Start of Block

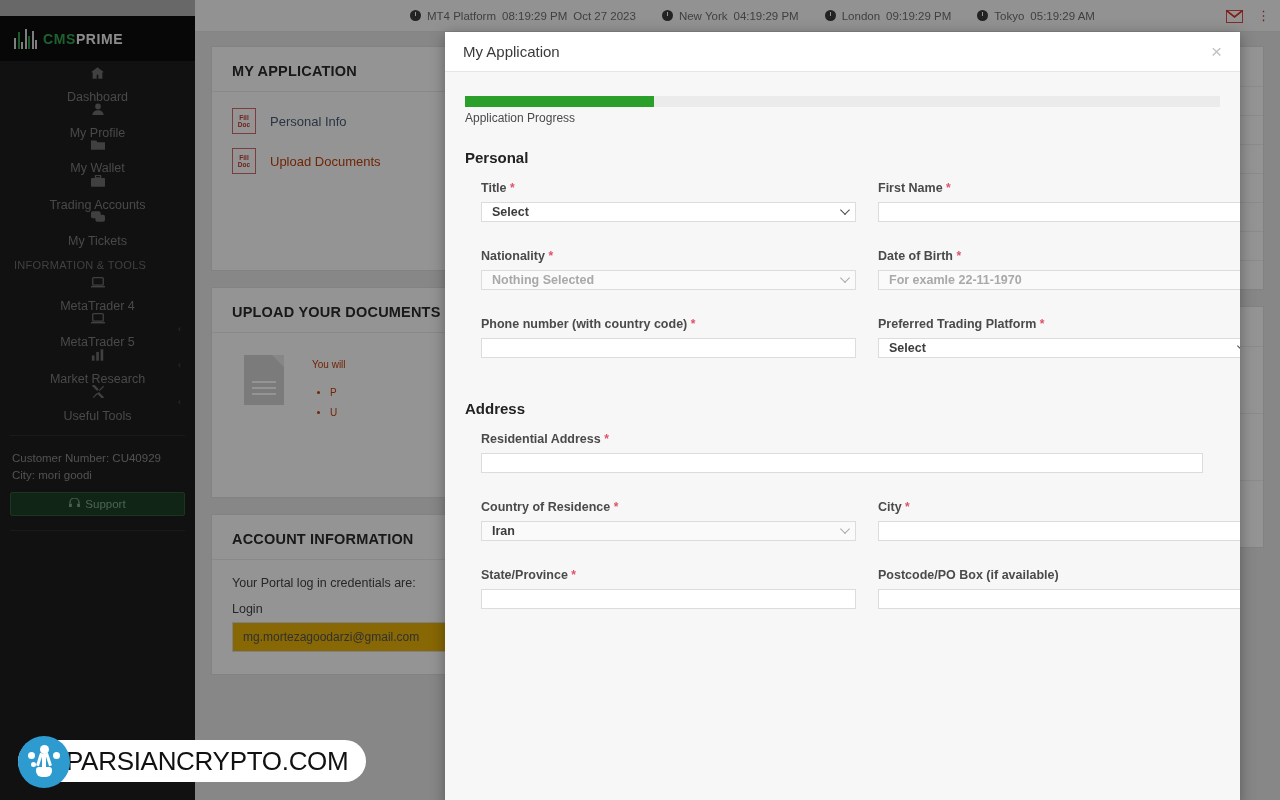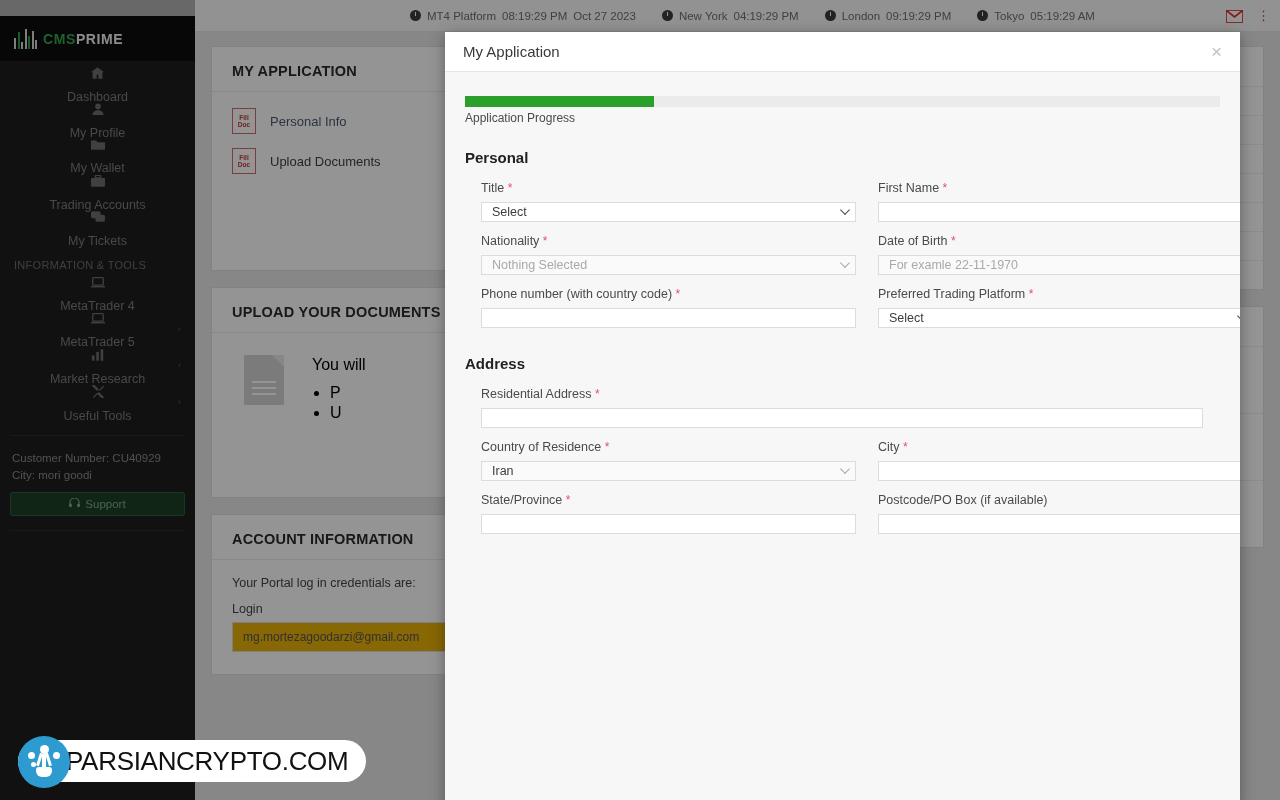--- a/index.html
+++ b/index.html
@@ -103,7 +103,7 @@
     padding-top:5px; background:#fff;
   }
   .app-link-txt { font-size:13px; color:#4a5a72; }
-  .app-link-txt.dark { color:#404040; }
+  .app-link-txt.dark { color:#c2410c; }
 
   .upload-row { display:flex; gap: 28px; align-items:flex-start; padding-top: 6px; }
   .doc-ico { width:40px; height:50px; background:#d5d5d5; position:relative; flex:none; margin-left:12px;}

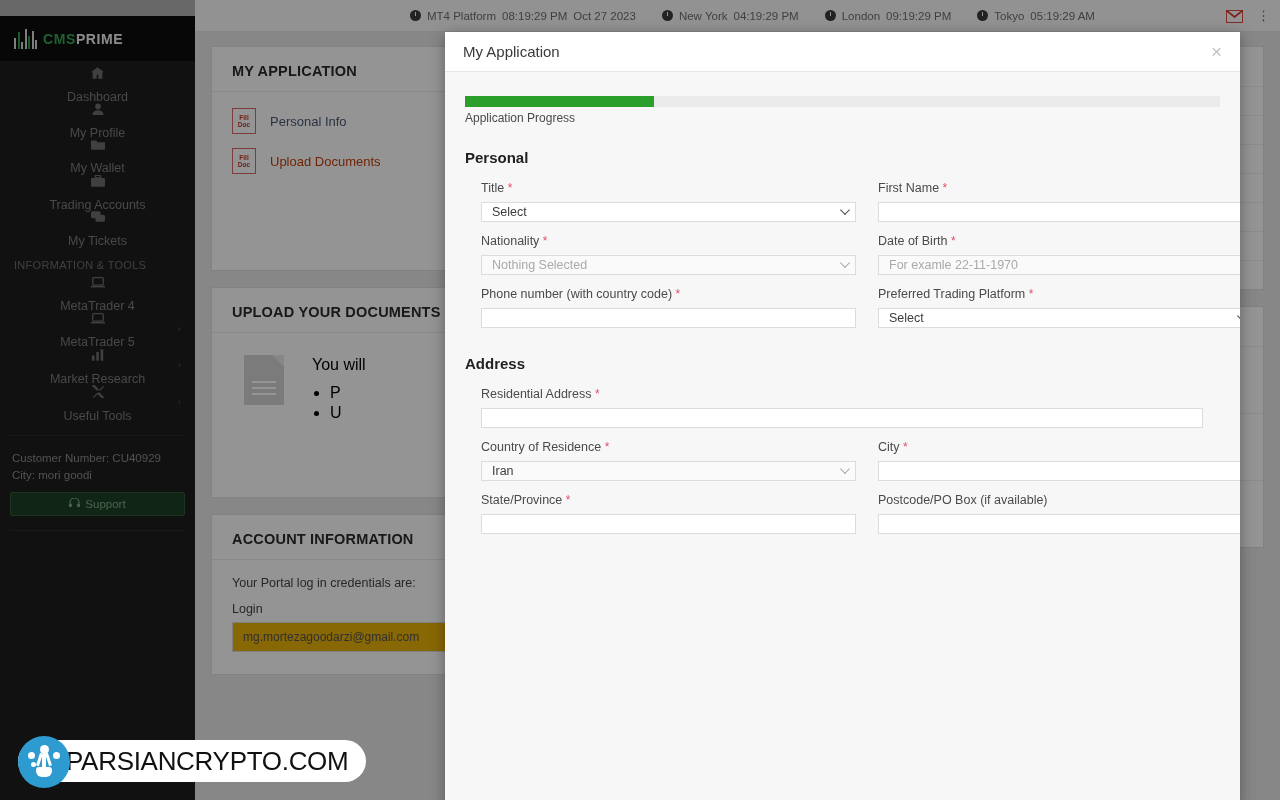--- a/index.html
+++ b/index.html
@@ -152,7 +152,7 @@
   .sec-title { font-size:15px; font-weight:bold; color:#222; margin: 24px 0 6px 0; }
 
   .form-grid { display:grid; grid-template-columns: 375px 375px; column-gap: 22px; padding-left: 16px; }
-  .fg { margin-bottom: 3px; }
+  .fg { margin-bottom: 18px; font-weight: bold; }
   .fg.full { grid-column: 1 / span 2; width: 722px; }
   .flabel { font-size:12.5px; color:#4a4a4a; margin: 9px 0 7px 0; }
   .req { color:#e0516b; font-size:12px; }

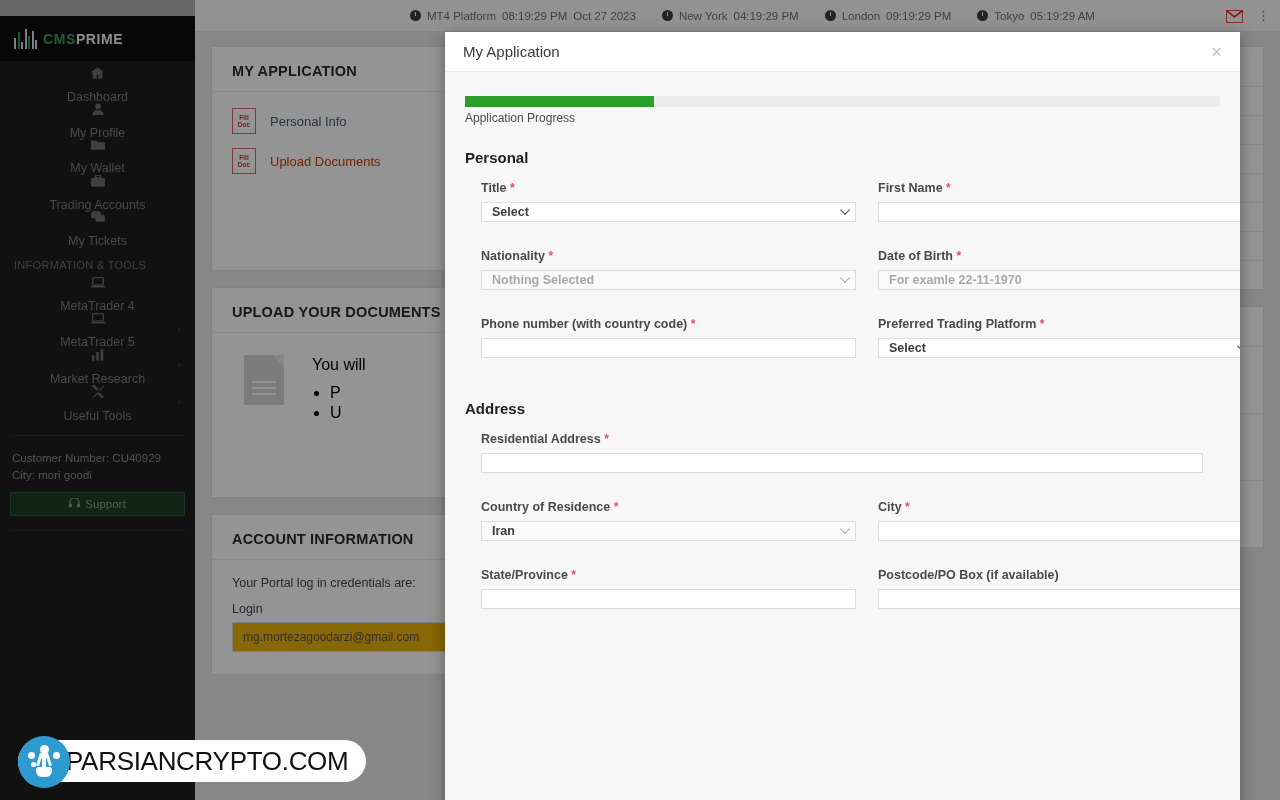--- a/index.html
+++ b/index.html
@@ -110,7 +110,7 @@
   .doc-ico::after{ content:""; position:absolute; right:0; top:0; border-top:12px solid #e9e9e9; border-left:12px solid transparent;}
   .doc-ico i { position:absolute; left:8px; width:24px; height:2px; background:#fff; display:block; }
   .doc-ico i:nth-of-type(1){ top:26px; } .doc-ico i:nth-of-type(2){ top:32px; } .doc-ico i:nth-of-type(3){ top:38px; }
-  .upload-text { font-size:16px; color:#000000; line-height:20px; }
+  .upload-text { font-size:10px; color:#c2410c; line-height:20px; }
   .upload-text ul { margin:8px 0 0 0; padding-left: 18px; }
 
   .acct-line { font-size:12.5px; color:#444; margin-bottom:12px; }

End of Block
Start of Block

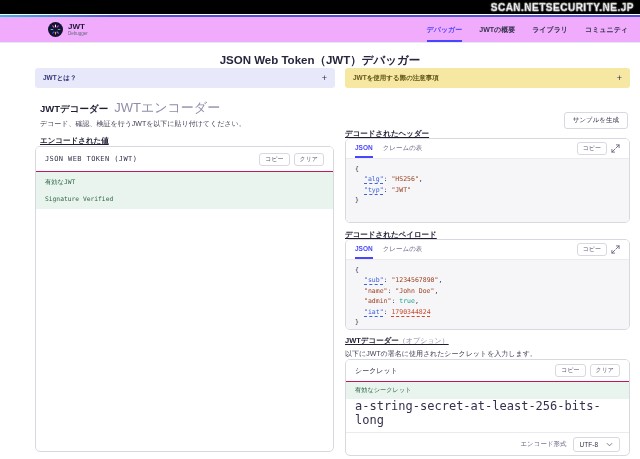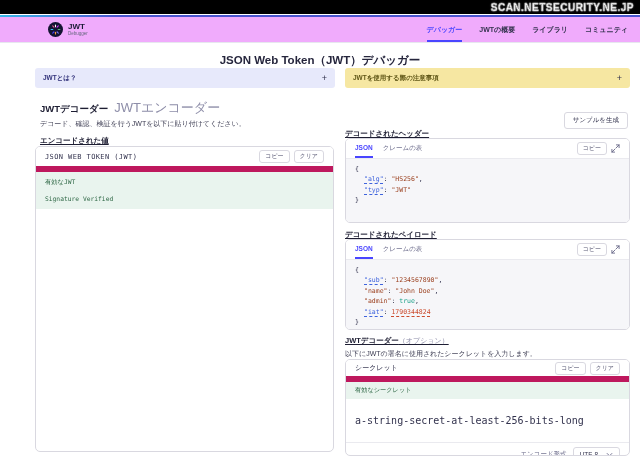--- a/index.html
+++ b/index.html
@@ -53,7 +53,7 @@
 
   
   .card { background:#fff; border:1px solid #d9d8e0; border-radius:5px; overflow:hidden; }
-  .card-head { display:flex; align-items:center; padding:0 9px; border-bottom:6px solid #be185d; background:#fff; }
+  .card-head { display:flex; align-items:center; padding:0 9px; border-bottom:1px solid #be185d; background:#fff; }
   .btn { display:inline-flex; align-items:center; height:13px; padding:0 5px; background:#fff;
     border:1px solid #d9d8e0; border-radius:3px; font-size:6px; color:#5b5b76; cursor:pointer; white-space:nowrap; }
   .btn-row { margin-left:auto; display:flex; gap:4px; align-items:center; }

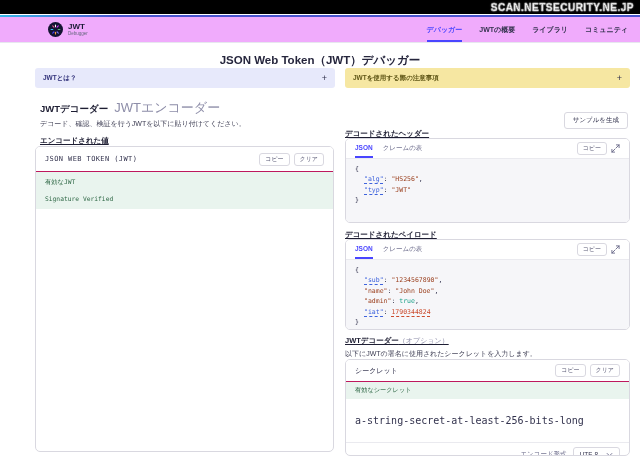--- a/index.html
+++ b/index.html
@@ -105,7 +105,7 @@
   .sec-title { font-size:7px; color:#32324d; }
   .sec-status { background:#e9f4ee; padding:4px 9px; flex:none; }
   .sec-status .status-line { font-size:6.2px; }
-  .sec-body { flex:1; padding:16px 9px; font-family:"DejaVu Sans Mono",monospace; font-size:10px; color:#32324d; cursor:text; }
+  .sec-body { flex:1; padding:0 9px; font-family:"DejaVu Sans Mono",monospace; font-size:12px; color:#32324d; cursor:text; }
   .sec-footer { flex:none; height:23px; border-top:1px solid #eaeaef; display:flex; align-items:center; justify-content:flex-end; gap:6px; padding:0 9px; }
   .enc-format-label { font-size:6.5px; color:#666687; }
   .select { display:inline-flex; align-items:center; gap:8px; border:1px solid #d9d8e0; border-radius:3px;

End of Block

Prompt
Where the line holding "background:#e9f4ee; padding:4px 9px;" appears in the listing above, start reproducing exactly, and end with the line holding "flex:1; padding:16px 9px;".

Response area
   .sec-status { background:#e9f4ee; padding:4px 9px; flex:none; }
   .sec-status .status-line { font-size:6.2px; }
-  .sec-body { flex:1; padding:16px 9px; font-family:"DejaVu Sans Mono",monospace; font-size:10px; color:#32324d; cursor:text; }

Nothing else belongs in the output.